### Exercise objective
Below are the entries; transcribe them exactly and drop every picture.

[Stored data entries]

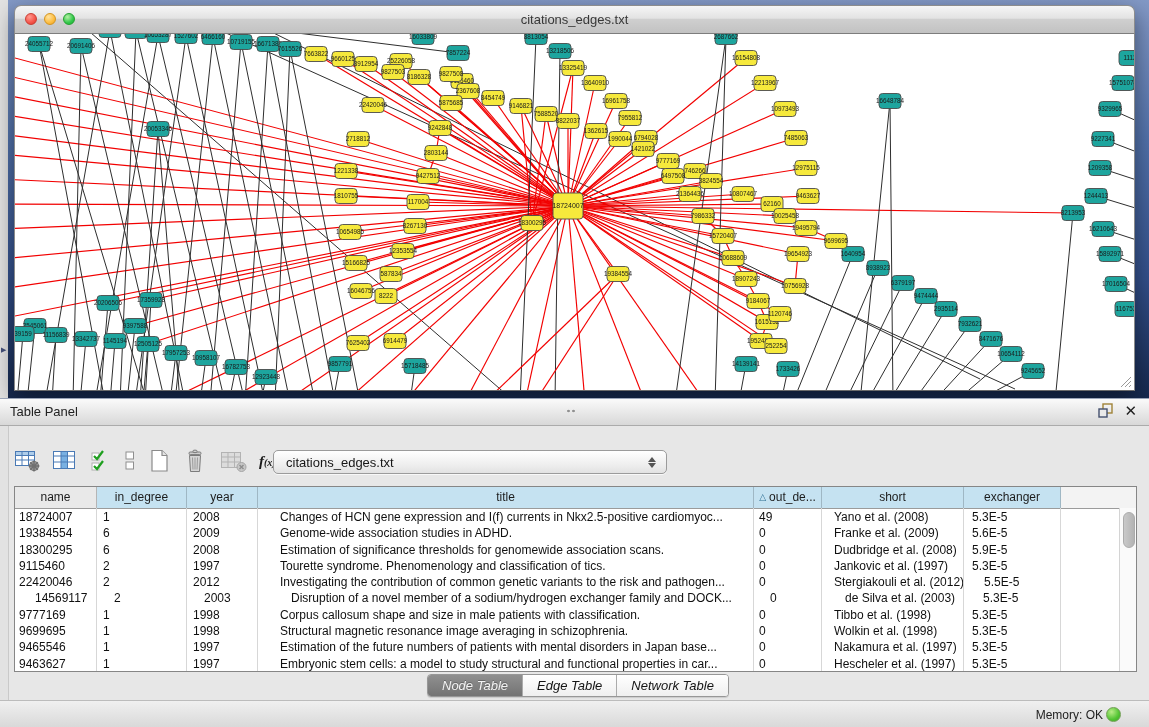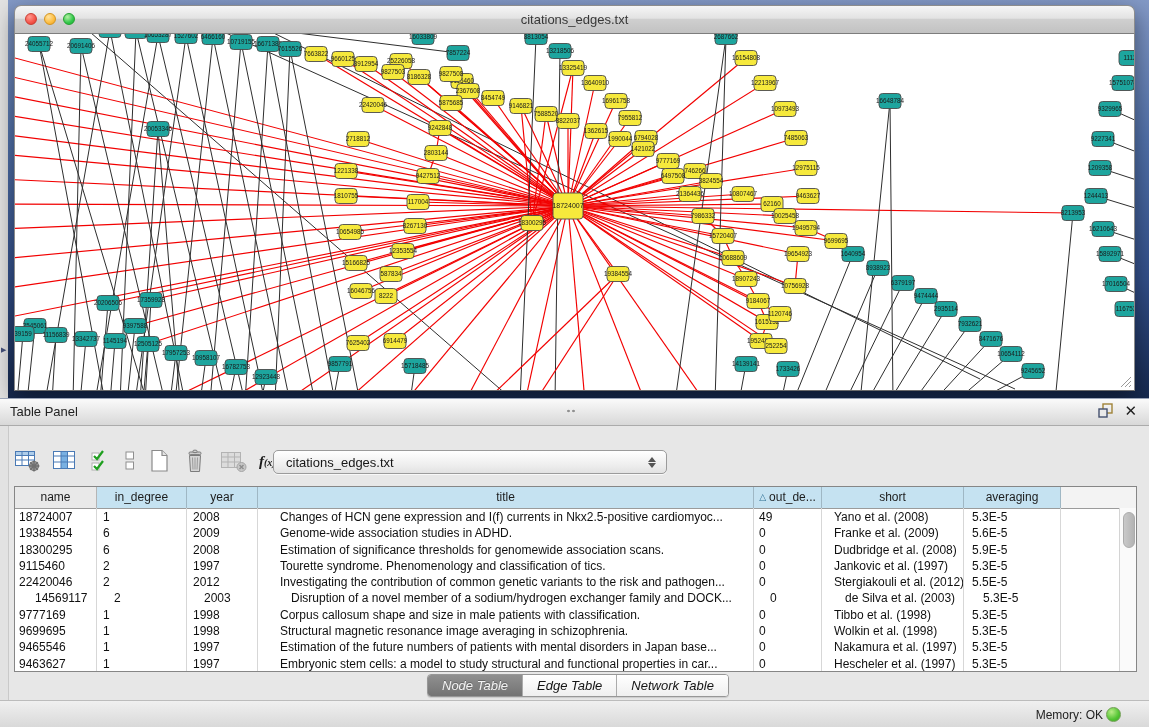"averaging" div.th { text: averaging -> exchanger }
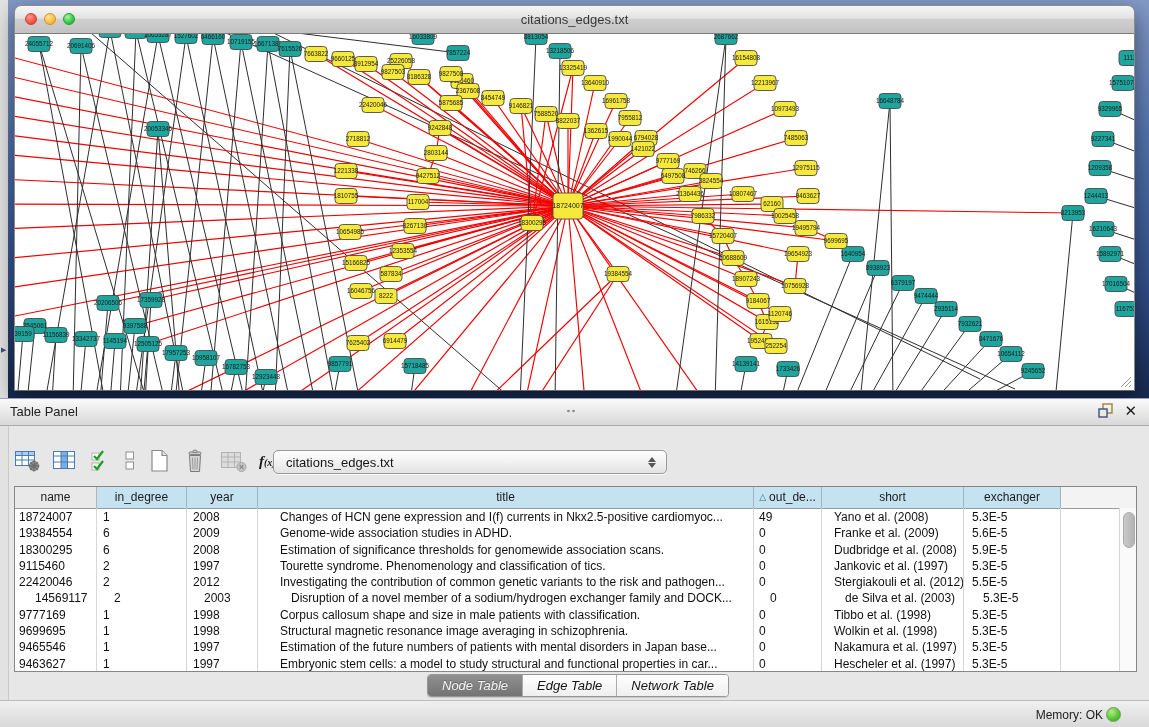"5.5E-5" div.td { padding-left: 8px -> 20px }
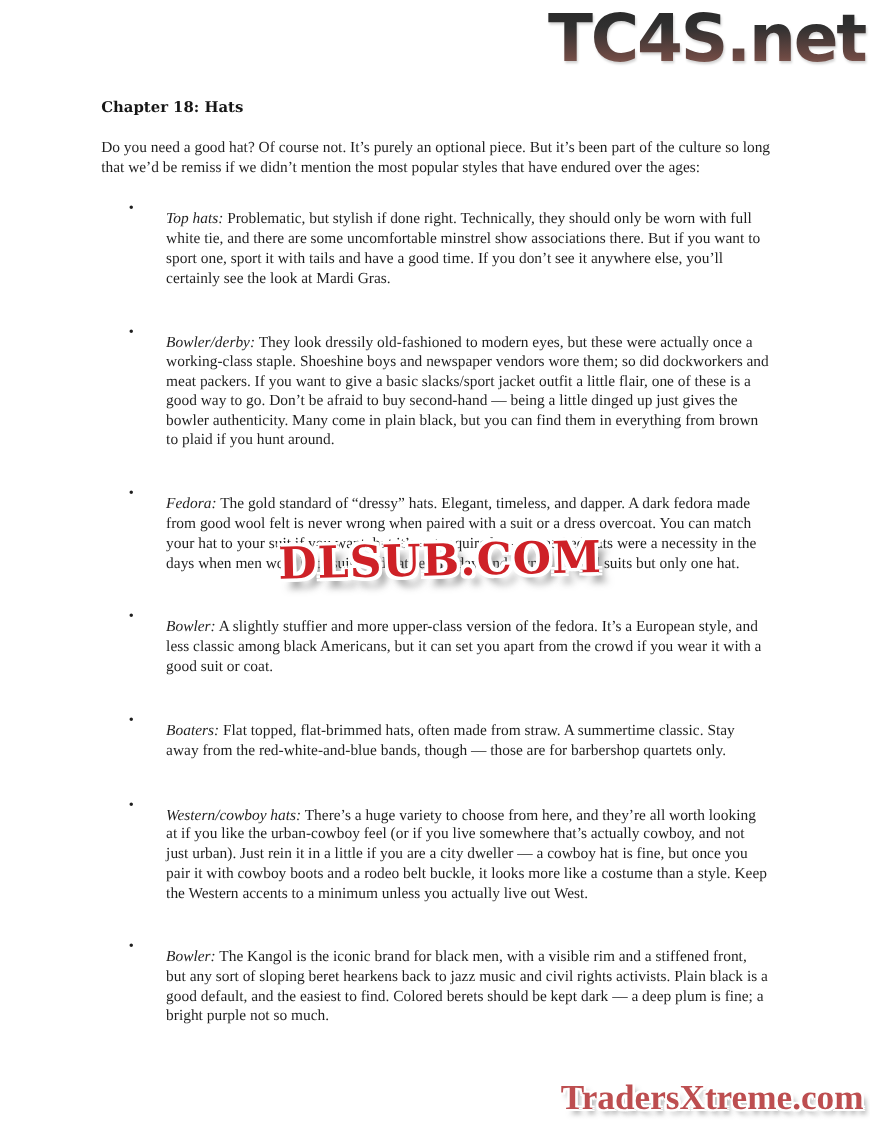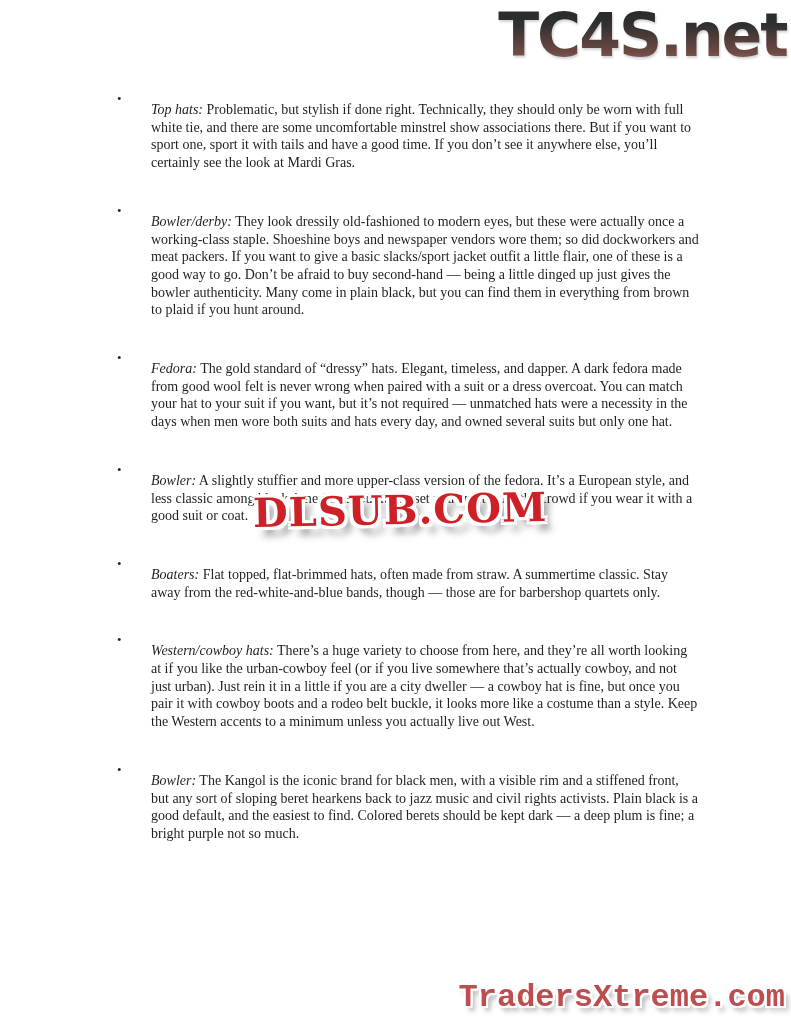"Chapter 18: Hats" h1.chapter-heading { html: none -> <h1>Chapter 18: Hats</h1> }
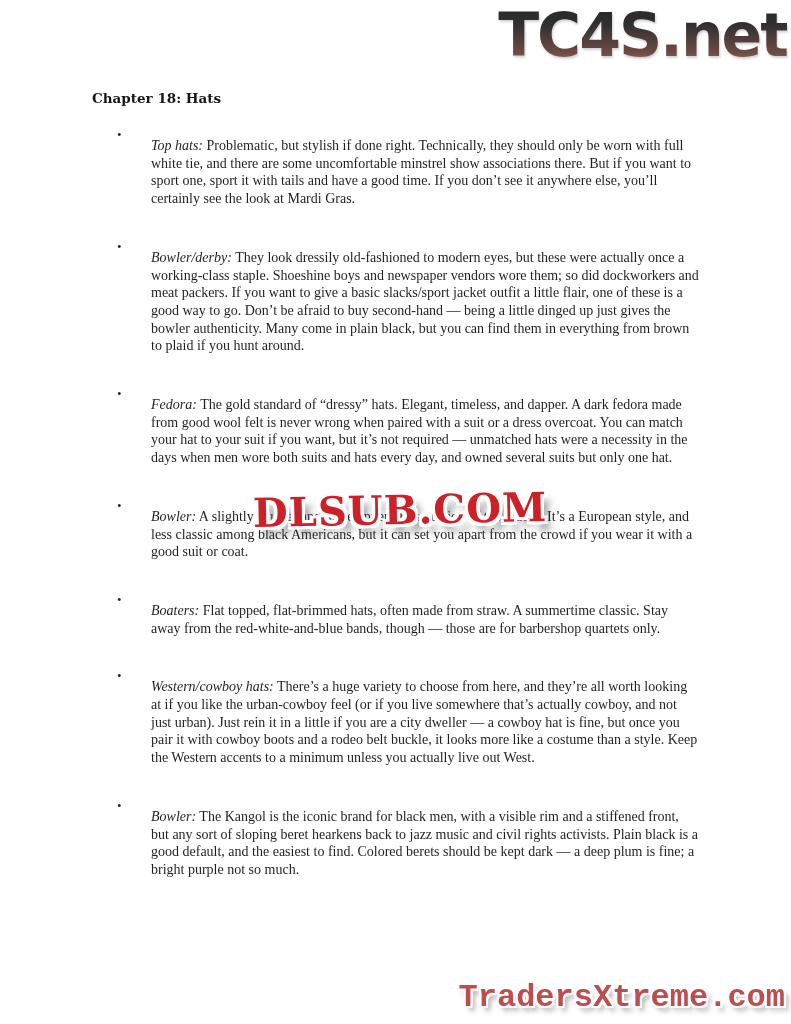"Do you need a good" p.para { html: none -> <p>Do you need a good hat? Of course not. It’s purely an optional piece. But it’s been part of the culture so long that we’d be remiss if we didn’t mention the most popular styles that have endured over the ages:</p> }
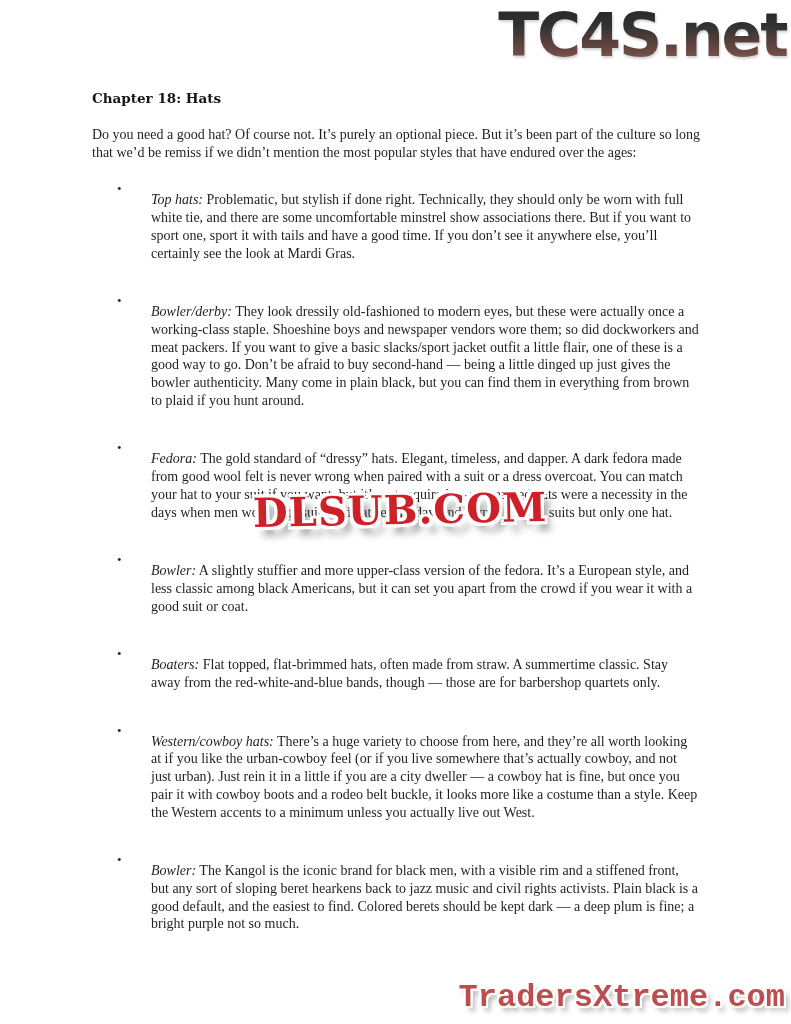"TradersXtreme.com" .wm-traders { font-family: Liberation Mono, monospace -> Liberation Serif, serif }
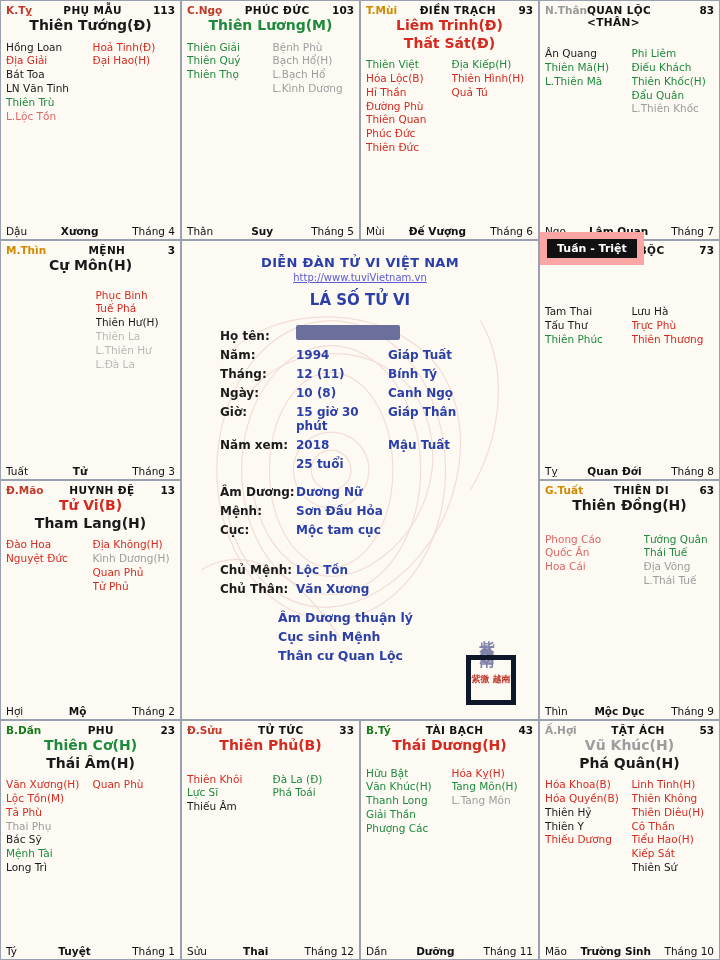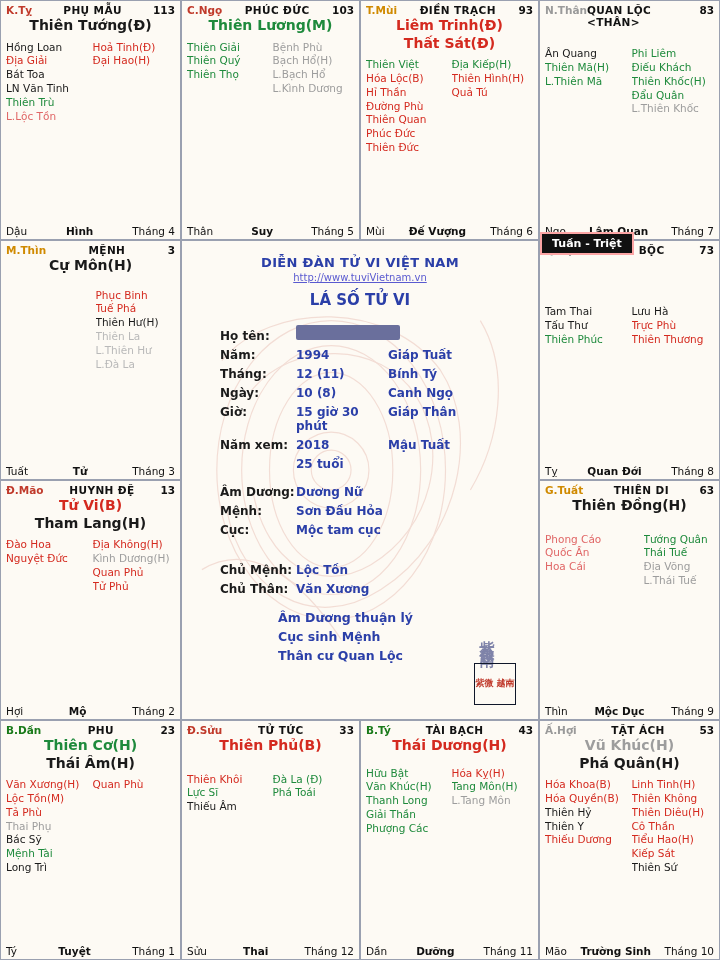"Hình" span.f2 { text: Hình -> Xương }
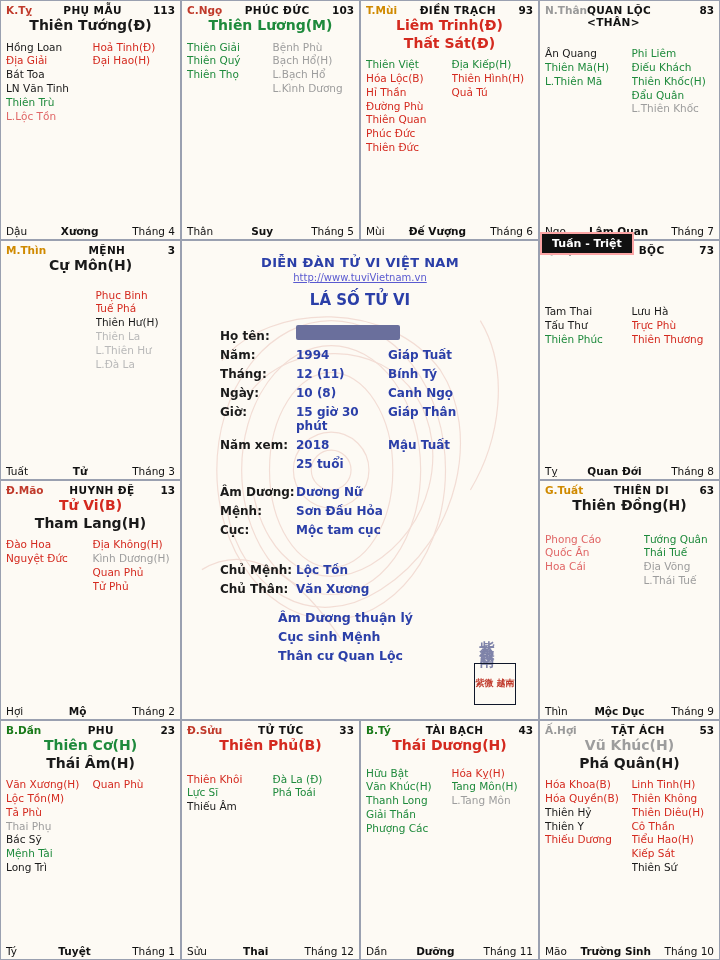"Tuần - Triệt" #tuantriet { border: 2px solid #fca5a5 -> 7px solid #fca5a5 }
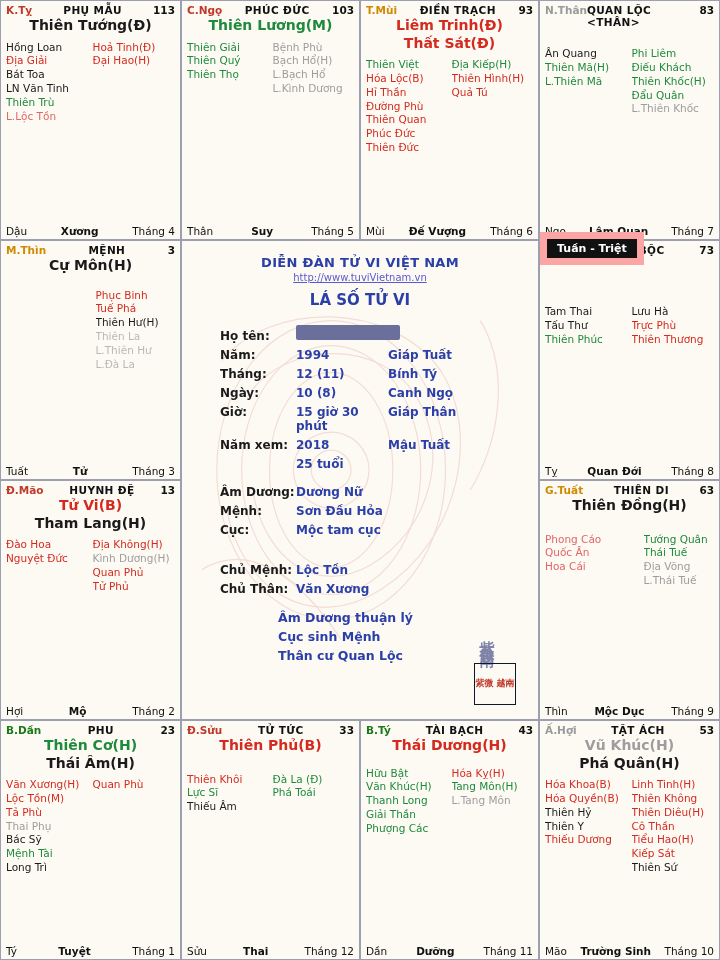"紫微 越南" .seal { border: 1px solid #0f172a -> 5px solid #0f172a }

### Answer section
"averaging" div.th { text: averaging -> exchanger }
"5.5E-5" div.td { padding-left: 8px -> 20px }
"Chapter 18: Hats" h1.chapter-heading { html: none -> <h1>Chapter 18: Hats</h1> }
"Do you need a good" p.para { html: none -> <p>Do you need a good hat? Of course not. It’s purely an optional piece. But it’s been part of the culture so long that we’d be remiss if we didn’t mention the most popular styles that have endured over the ages:</p> }
"TradersXtreme.com" .wm-traders { font-family: Liberation Mono, monospace -> Liberation Serif, serif }
"Hình" span.f2 { text: Hình -> Xương }
"Tuần - Triệt" #tuantriet { border: 2px solid #fca5a5 -> 7px solid #fca5a5 }
"紫微 越南" .seal { border: 1px solid #0f172a -> 5px solid #0f172a }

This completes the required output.